#### WHAT THE EXERCISE ASKS
Write out only the final part of the records below. It begins with the line that contains "(187, 283) none" and ends with the last line.
Segment Start: INPUT FOR THIS TASK
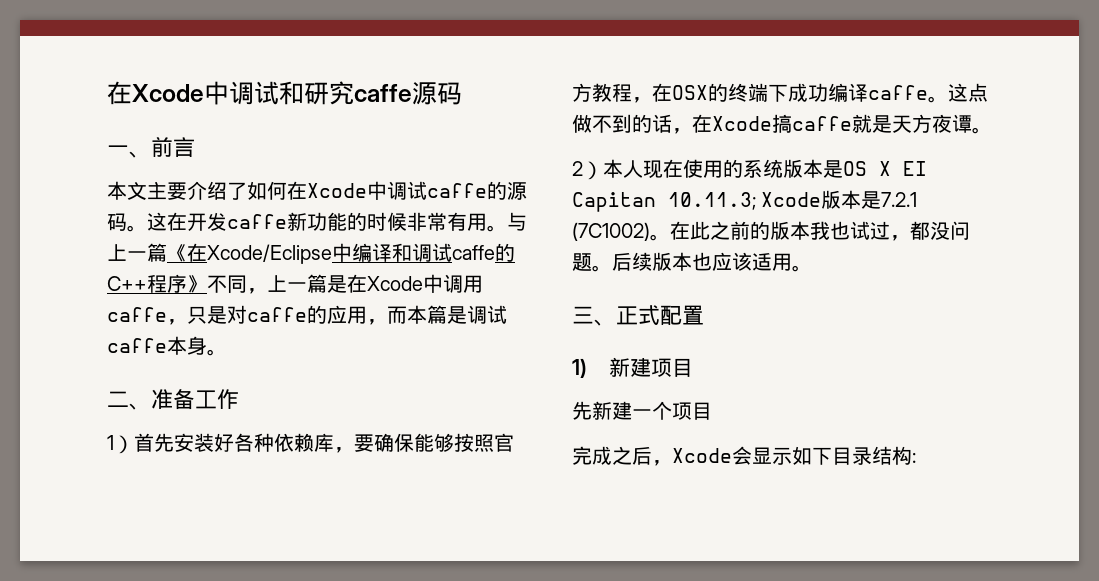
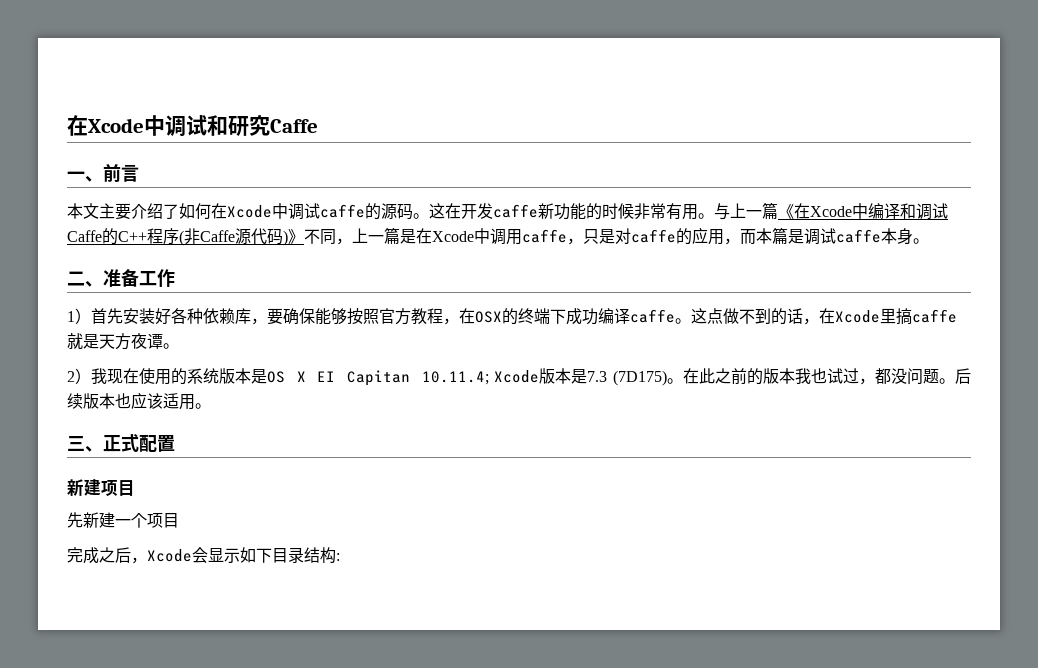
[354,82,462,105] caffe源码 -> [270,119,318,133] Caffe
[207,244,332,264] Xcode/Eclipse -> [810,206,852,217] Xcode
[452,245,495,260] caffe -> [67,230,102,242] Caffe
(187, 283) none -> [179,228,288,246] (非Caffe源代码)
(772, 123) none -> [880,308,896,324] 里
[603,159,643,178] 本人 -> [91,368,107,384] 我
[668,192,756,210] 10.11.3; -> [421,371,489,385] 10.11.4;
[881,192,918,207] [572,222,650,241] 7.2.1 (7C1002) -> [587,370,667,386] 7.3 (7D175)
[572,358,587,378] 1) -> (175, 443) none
Segment End: INPUT FOR THIS TASK
#### SOLUTION TO THE PROBLEM
(187, 283) none -> [179,228,288,246] (非Caffe源代码)
(772, 123) none -> [880,308,896,324] 里
[603,159,643,178] 本人 -> [91,368,107,384] 我
[668,192,756,210] 10.11.3; -> [421,371,489,385] 10.11.4;
[881,192,918,207] [572,222,650,241] 7.2.1 (7C1002) -> [587,370,667,386] 7.3 (7D175)
[572,358,587,378] 1) -> (175, 443) none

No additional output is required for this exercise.